• **PROVIDED RECORDS**
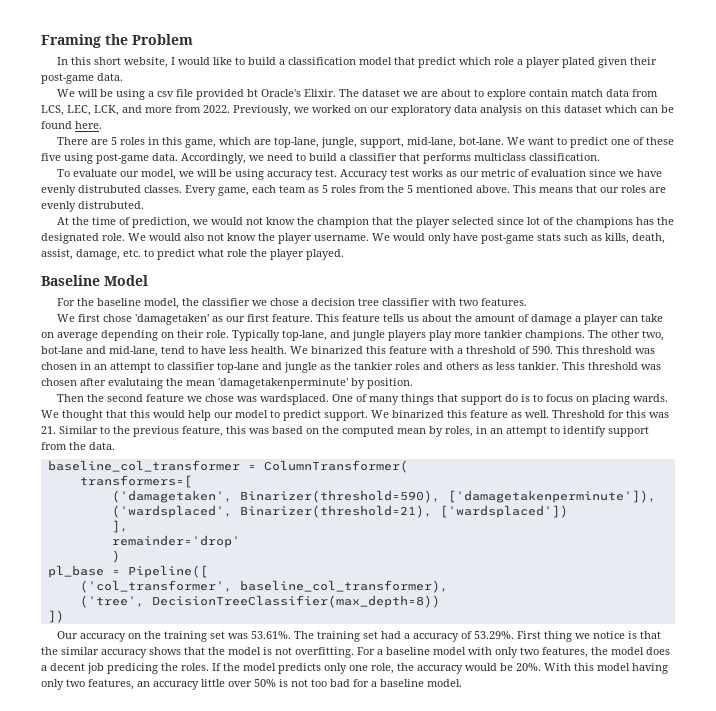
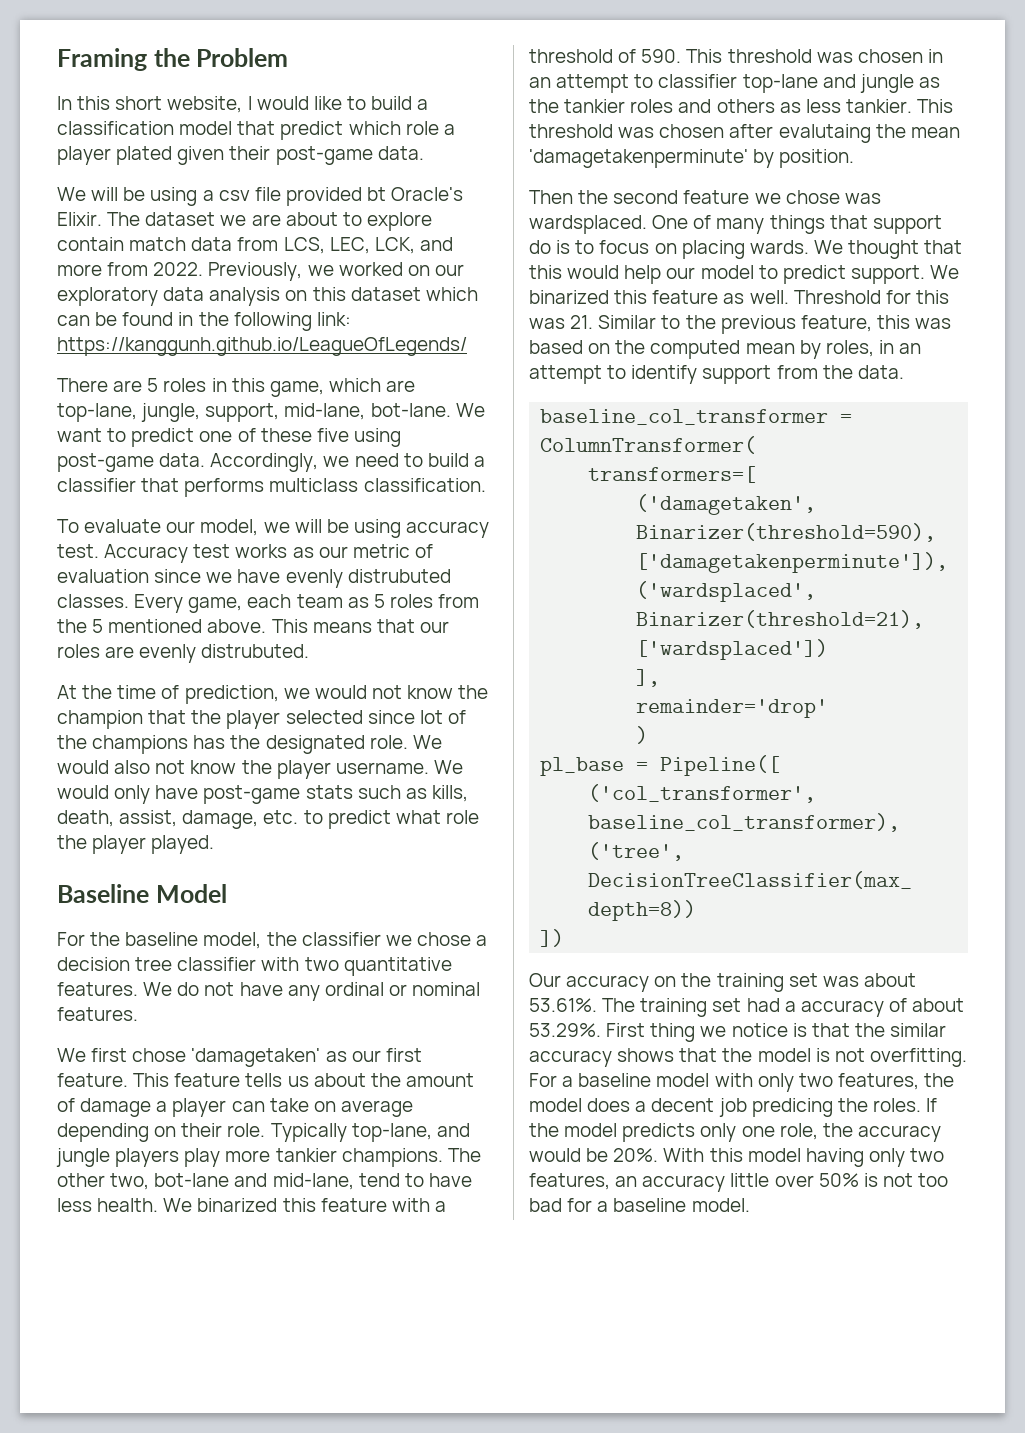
- Previously, we worked on our exploratory data analysis on this dataset which can be found here.
+ Previously, we worked on our exploratory data analysis on this dataset which can be found in the following link: https://kanggunh.github.io/LeagueOfLegends/
- For the baseline model, the classifier we chose a decision tree classifier with two features.
+ For the baseline model, the classifier we chose a decision tree classifier with two quantitative features. We do not have any ordinal or nominal features.
- Our accuracy on the training set was 53.61%. The training set had a accuracy of 53.29%. First thing we notice is that the similar accuracy shows that the model is not overfitting.
+ Our accuracy on the training set was about 53.61%. The training set had a accuracy of about 53.29%. First thing we notice is that the similar accuracy shows that the model is not overfitting.

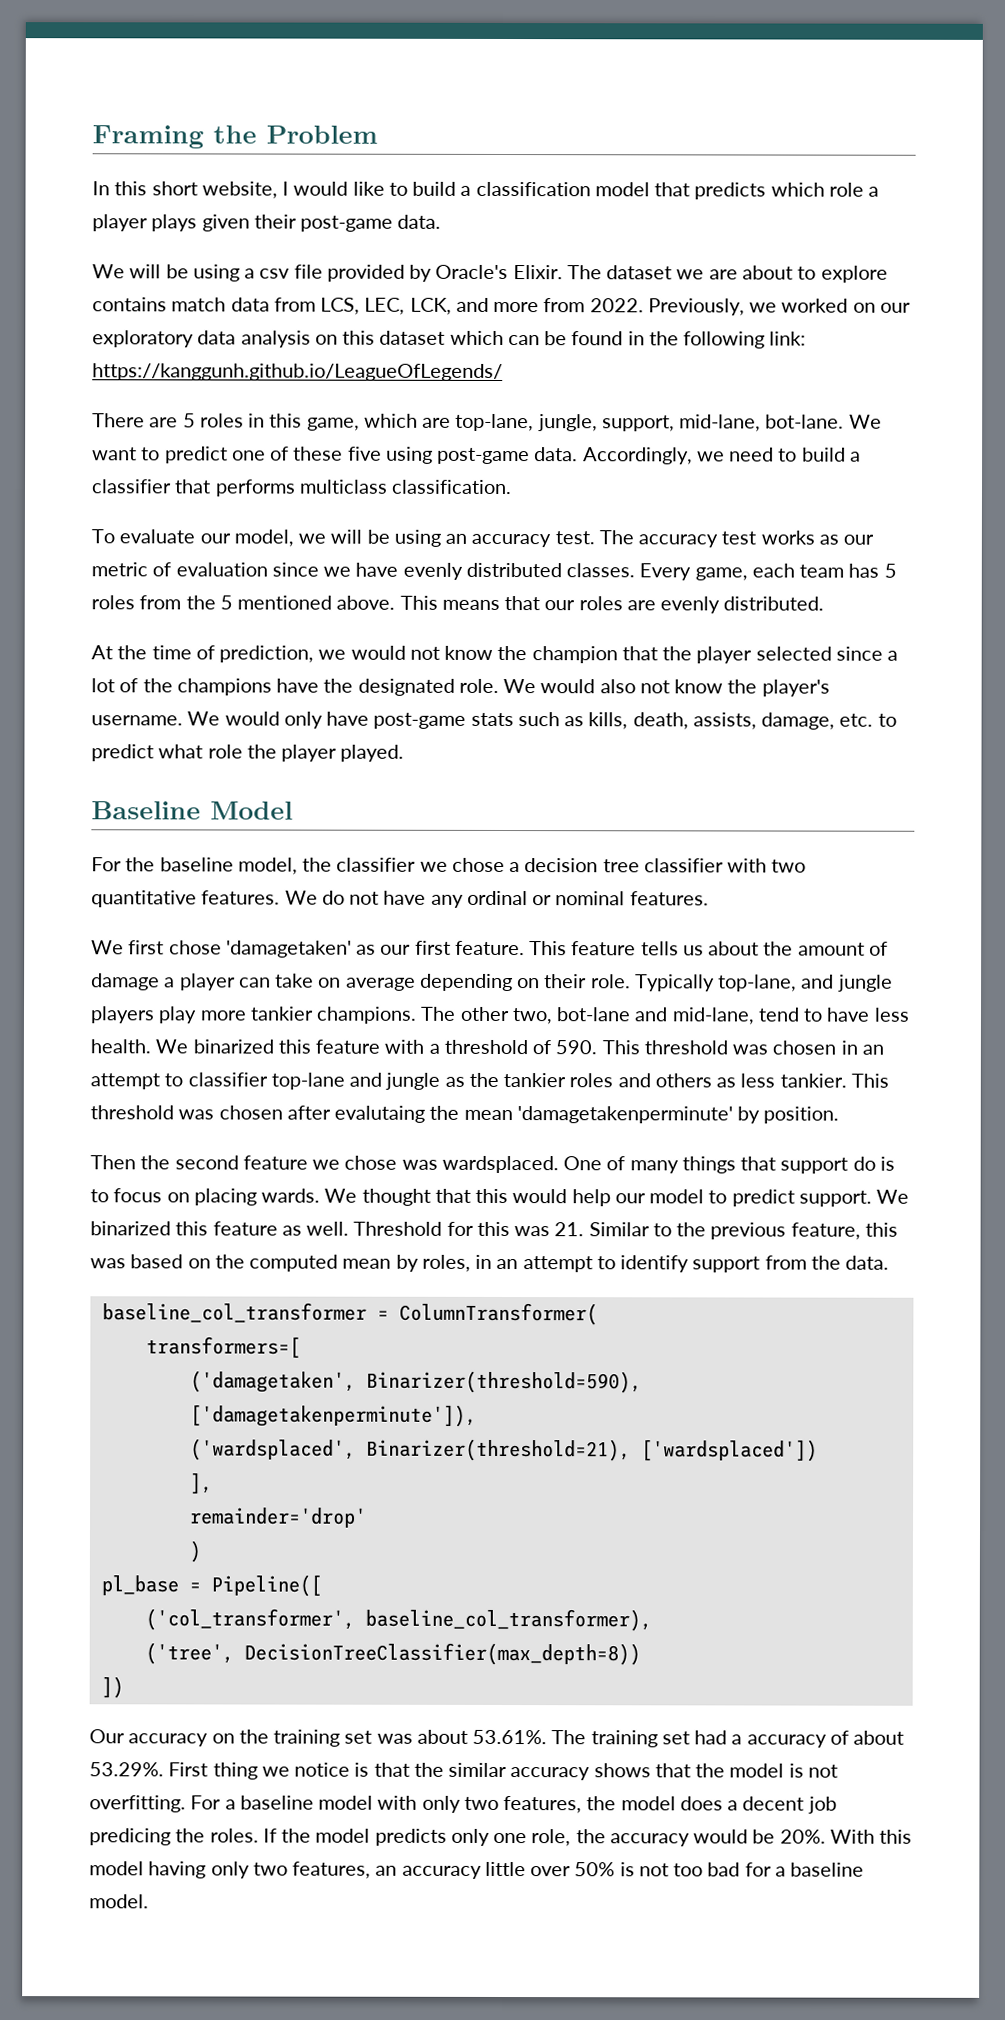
- In this short website, I would like to build a classification model that predict which role a player plated given their post-game data.
+ In this short website, I would like to build a classification model that predicts which role a player plays given their post-game data.
- We will be using a csv file provided bt Oracle's Elixir.
+ We will be using a csv file provided by Oracle's Elixir.
- The dataset we are about to explore contain match data from LCS, LEC, LCK, and more from 2022.
+ The dataset we are about to explore contains match data from LCS, LEC, LCK, and more from 2022.
- To evaluate our model, we will be using accuracy test.
+ To evaluate our model, we will be using an accuracy test.
- Accuracy test works as our metric of evaluation since we have evenly distrubuted classes.
+ The accuracy test works as our metric of evaluation since we have evenly distributed classes.
- Every game, each team as 5 roles from the 5 mentioned above.
+ Every game, each team has 5 roles from the 5 mentioned above.
- This means that our roles are evenly distrubuted.
+ This means that our roles are evenly distributed.
- At the time of prediction, we would not know the champion that the player selected since lot of the champions has the designated role.
+ At the time of prediction, we would not know the champion that the player selected since a lot of the champions have the designated role.
- We would also not know the player username.
+ We would also not know the player's username.
- We would only have post-game stats such as kills, death, assist, damage, etc. to predict what role the player played.
+ We would only have post-game stats such as kills, death, assists, damage, etc. to predict what role the player played.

• **TASK STATEMENT**
Please set down the whole listing above exactly and skip every picture.

• **OUTPUT**
- Previously, we worked on our exploratory data analysis on this dataset which can be found here.
+ Previously, we worked on our exploratory data analysis on this dataset which can be found in the following link: https://kanggunh.github.io/LeagueOfLegends/
- For the baseline model, the classifier we chose a decision tree classifier with two features.
+ For the baseline model, the classifier we chose a decision tree classifier with two quantitative features. We do not have any ordinal or nominal features.
- Our accuracy on the training set was 53.61%. The training set had a accuracy of 53.29%. First thing we notice is that the similar accuracy shows that the model is not overfitting.
+ Our accuracy on the training set was about 53.61%. The training set had a accuracy of about 53.29%. First thing we notice is that the similar accuracy shows that the model is not overfitting.

- In this short website, I would like to build a classification model that predict which role a player plated given their post-game data.
+ In this short website, I would like to build a classification model that predicts which role a player plays given their post-game data.
- We will be using a csv file provided bt Oracle's Elixir.
+ We will be using a csv file provided by Oracle's Elixir.
- The dataset we are about to explore contain match data from LCS, LEC, LCK, and more from 2022.
+ The dataset we are about to explore contains match data from LCS, LEC, LCK, and more from 2022.
- To evaluate our model, we will be using accuracy test.
+ To evaluate our model, we will be using an accuracy test.
- Accuracy test works as our metric of evaluation since we have evenly distrubuted classes.
+ The accuracy test works as our metric of evaluation since we have evenly distributed classes.
- Every game, each team as 5 roles from the 5 mentioned above.
+ Every game, each team has 5 roles from the 5 mentioned above.
- This means that our roles are evenly distrubuted.
+ This means that our roles are evenly distributed.
- At the time of prediction, we would not know the champion that the player selected since lot of the champions has the designated role.
+ At the time of prediction, we would not know the champion that the player selected since a lot of the champions have the designated role.
- We would also not know the player username.
+ We would also not know the player's username.
- We would only have post-game stats such as kills, death, assist, damage, etc. to predict what role the player played.
+ We would only have post-game stats such as kills, death, assists, damage, etc. to predict what role the player played.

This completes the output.